2025-11-22T22:52:16.673046

Finite sample learning of moving targets

Vertovec, Margellos, Prandini
We consider a moving target that we seek to learn from samples. Our results extend randomized techniques developed in control and optimization for a constant target to the case where the target is changing. We derive a novel bound on the number of samples that are required to construct a probably approximately correct (PAC) estimate of the target. Furthermore, when the moving target is a convex polytope, we provide a constructive method of generating the PAC estimate using a mixed integer linear program (MILP). The proposed method is demonstrated on an application to autonomous emergency braking.
academic

Finite Sample Learning of Moving Targets

Basic Information

  • Paper ID: 2408.04406
  • Title: Finite sample learning of moving targets
  • Authors: Nikolaus Vertovec (University of Oxford), Kostas Margellos (University of Oxford), Maria Prandini (Politecnico di Milano)
  • Classification: math.OC (Optimization and Control), cs.LG (Machine Learning)
  • Submission Date: August 2024 (v3: November 10, 2025)
  • Paper Link: https://arxiv.org/abs/2408.04406

Abstract

This paper investigates the problem of learning moving targets from finite samples. The work extends randomization techniques developed in control and optimization for constant targets to scenarios where targets change over time. The paper derives new bounds on the number of samples required to construct Probably Approximately Correct (PAC) target estimates. Furthermore, when moving targets are convex polyhedra, it provides a constructive method using Mixed Integer Linear Programming (MILP) to generate PAC estimates. The approach is validated in an Automatic Emergency Braking (AEB) application.

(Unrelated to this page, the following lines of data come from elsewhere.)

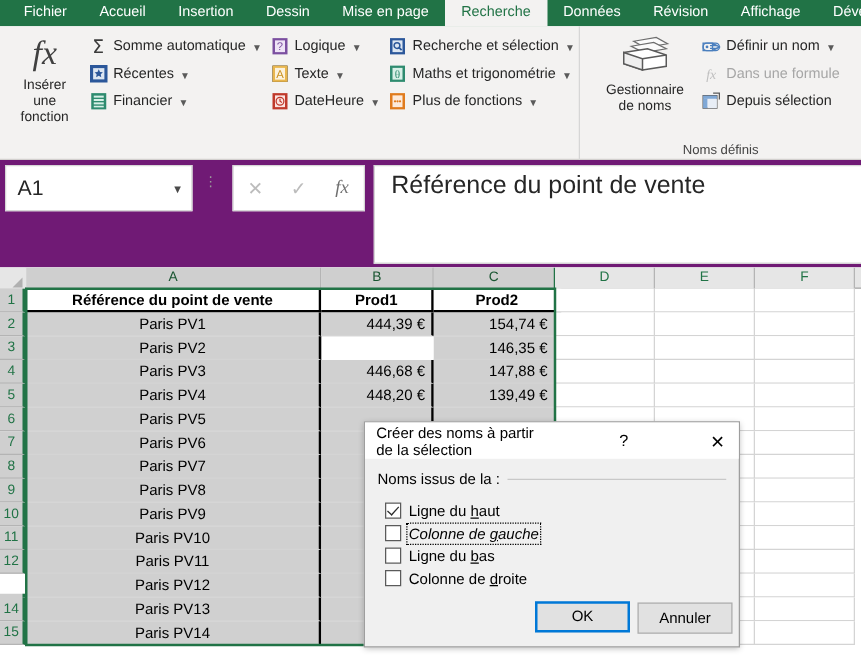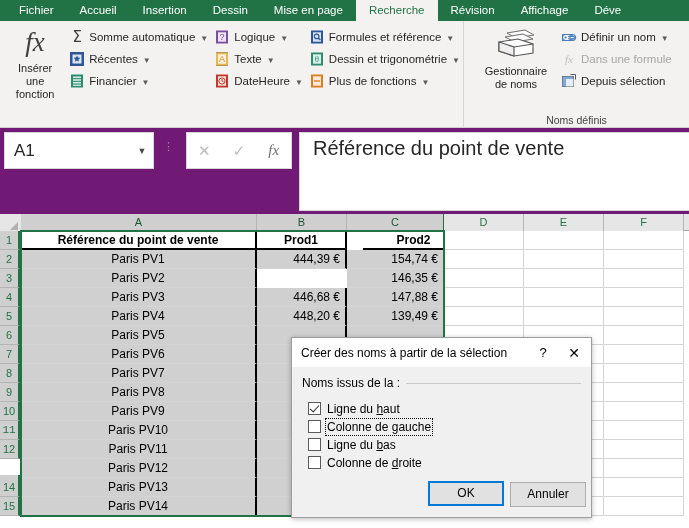--- a/index.html
+++ b/index.html
@@ -300,6 +300,7 @@
     <div class="tab">Dessin</div>
     <div class="tab">Mise en page</div>
     <div class="tab active">Recherche</div>
+    <div class="tab">Données</div>
     <div class="tab">Révision</div>
     <div class="tab">Affichage</div>
     <div class="tab">Déve</div>

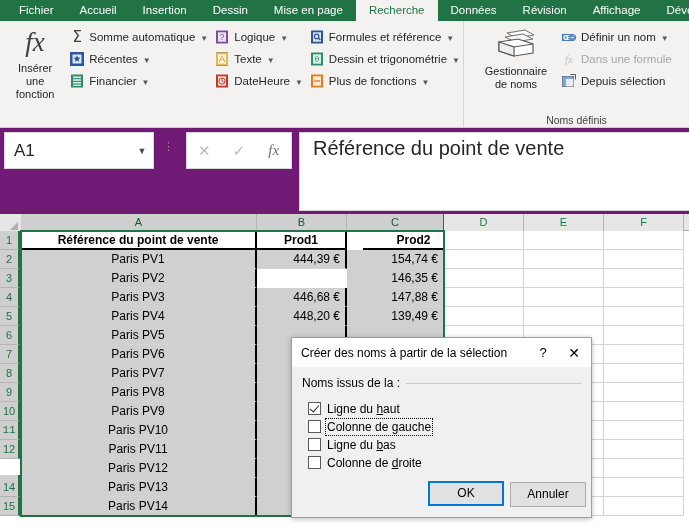--- a/index.html
+++ b/index.html
@@ -398,7 +398,7 @@
                 <path d="M9.3 9.1l2 2" stroke="#2b579a" stroke-width="1.4"></path>
               </svg>
           </span>
-          <span class="lbl">Formules et référence</span>
+          <span class="lbl">Recherche et sélection</span>
           <span class="caret">▼</span>
         </div>
         <div class="smitem">

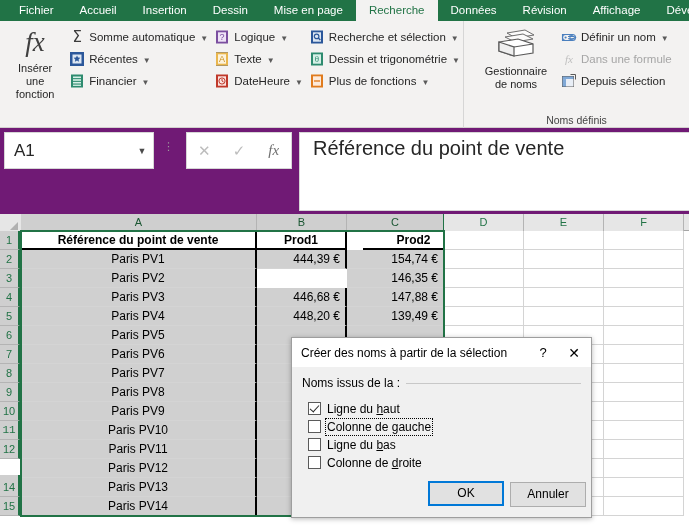--- a/index.html
+++ b/index.html
@@ -409,7 +409,7 @@
                 <text x="8" y="11.2" font-size="9" font-family="serif" fill="#2e8b6f" text-anchor="middle">θ</text>
               </svg>
           </span>
-          <span class="lbl">Dessin et trigonométrie</span>
+          <span class="lbl">Maths et trigonométrie</span>
           <span class="caret">▼</span>
         </div>
         <div class="smitem">

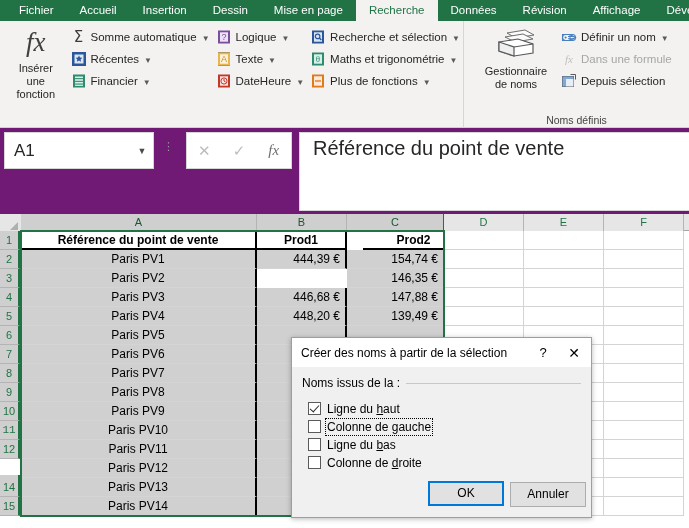--- a/index.html
+++ b/index.html
@@ -532,7 +532,7 @@
 
   <div class="cell ctr hdrcell b" style="left: 0px; width: 236px; top: 0px;">Référence du point de vente</div>
       <div class="cell ctr hdrcell b" style="left: 236px; width: 90px; top: 0px;">Prod1</div>
-      <div class="cell ctr hdrcell" style="left: 342px; width: 102px; top: 0px;">Prod2</div>
+      <div class="cell ctr hdrcell" style="left: 326px; width: 102px; top: 0px;">Prod2</div>
       <div class="cell ctr selbg colsep" style="left: 0px; width: 236px; top: 19px;">Paris PV1</div>
       <div class="cell rgt selbg colsep" style="left: 236px; width: 90px; top: 19px;">444,39 €</div>
       <div class="cell rgt selbg" style="left: 326px; width: 97px; top: 19px;">154,74 €</div>

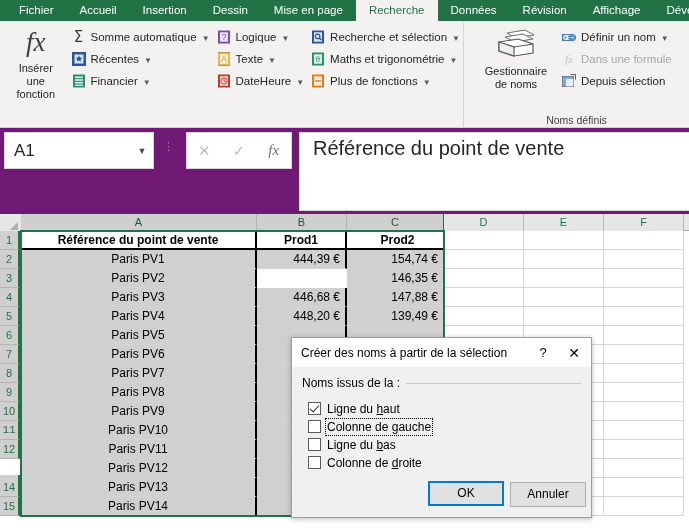--- a/index.html
+++ b/index.html
@@ -240,6 +240,7 @@
     height: 29px; background: #ffffff;
     display: flex; align-items: center;
     padding-left: 9px;
+    gap: 44px;
   }
   #dlgtitle .ttl { flex: 1; font-size: 12px; color: #000000; }
   #dlgtitle .tb {

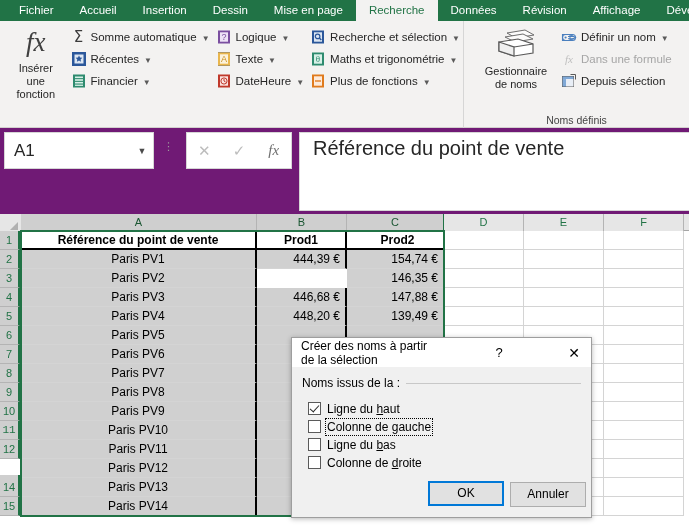--- a/index.html
+++ b/index.html
@@ -523,7 +523,7 @@
       <div class="rh sel" style="top: 133px;">8</div>
       <div class="rh sel" style="top: 152px;">9</div>
       <div class="rh sel" style="top: 171px;">10</div>
-      <div class="rh sel" style="top: 190px; font-family: Liberation Mono, monospace;">11</div>
+      <div class="rh sel" style="top: 190px;">11</div>
       <div class="rh sel" style="top: 209px;">12</div>
       <div class="rh sel" style="top: 244px;">13</div>
       <div class="rh sel" style="top: 247px;">14</div>

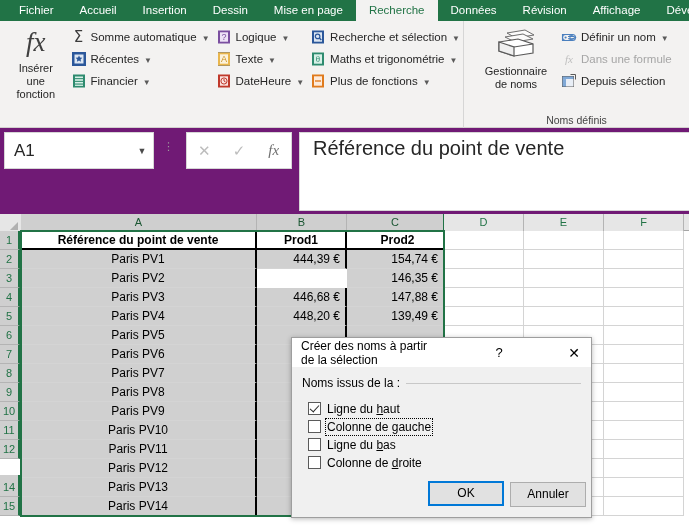--- a/index.html
+++ b/index.html
@@ -640,7 +640,7 @@
           <span class="cbox checked"></span>
           <span class="cblabel">Ligne du <u>h</u>aut</span>
         </div>
-        <div class="cbrow focus" style="top: 51px;">
+        <div class="cbrow focus" style="top: 51px; font-style: italic;">
           <span class="cbox"></span>
           <span class="cblabel">Colonne de <u>g</u>auche</span>
         </div>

Research Background and Motivation

Problem Statement

Traditional statistical learning theory (such as PAC learning) assumes that the target labeling function remains fixed over time. However, in many practical applications, the learning target changes dynamically. This paper investigates how to learn such structured time-varying labeling mechanisms from finite samples while providing probabilistic guarantees.

Problem Significance

  1. Practical Necessity: In control systems, robotics, autonomous driving, and other fields, environmental and system parameters drift over time (e.g., brake performance degradation, vehicle mass variation)
  2. Theoretical Challenge: Classical PAC theory cannot be directly applied to moving targets, requiring a new theoretical framework
  3. Safety-Critical Applications: In safety-critical systems like autonomous driving, strict probabilistic guarantees are essential

Limitations of Existing Methods

  1. Scenario Approach: Primarily addresses uncertainty in optimization for constant targets, not accounting for time-varying targets
  2. VC Theory: Requires finite VC dimension and is mainly designed for static targets
  3. Existing Moving Target Learning: Works such as 2,3,15,20,22,23 mostly provide expectation-based evaluations rather than PAC-type double-sided probabilistic guarantees
  4. Lack of Constructive Methods: Existing analyses are primarily existence proofs without practical algorithms for constructing hypotheses

Research Motivation

This paper aims to:

  1. Provide PAC-type finite sample complexity bounds for moving target learning
  2. Develop constructive algorithms (MILP) to generate hypotheses satisfying theoretical guarantees
  3. Correct mathematical gaps in reference 20 regarding target change bounds

Core Contributions

  1. A Priori Sample Complexity Bounds: Provides a priori bounds on the minimum number of samples needed to generate PAC hypotheses in Section 3 (Theorem 2), extending the work of 20 but using PAC-type results rather than expectation-based evaluation
  2. Mathematical Correction: Corrects mathematical gaps in 20, Theorem 1 by introducing a lower bound μ on target variation (not just upper bound μ̄)
  3. Constructive MILP Method: Proposes the first constructive method in Section 4, using Mixed Integer Linear Programming to generate minimum disagreement hypotheses for convex polyhedra classes (the first constructive method for tracking problems)
  4. Practical Application Validation: Validates theoretical results through an Automatic Emergency Braking (AEB) system case study in Section 5, proposing a sample elimination strategy that improves computational efficiency (eliminating 95% of redundant samples)

Methodology Details

Task Definition

Input:

  • Labeled m-sample: {(x₁, f₁(x₁)), ..., (xₘ, fₘ(xₘ))}
  • Samples xᵢ ∈ X ⊆ ℝⁿ are drawn i.i.d. from probability distribution P
  • Each sample is labeled by a different target function fᵢ: X → {0,1}

Output:

  • Hypothesis hₘ: X → {0,1} to predict the label fₘ₊₁(x) for the next sample x

Constraints:

  • All target and hypothesis functions belong to the same class H with finite VC dimension (Assumption 1)
  • Target variation satisfies a structured assumption: average disagreement probability μ = (1/m)∑ᵢ₌₁ᵐ er(fᵢ, fₘ₊₁) satisfies μ ≤ μ ≤ μ̄ (Assumption 2)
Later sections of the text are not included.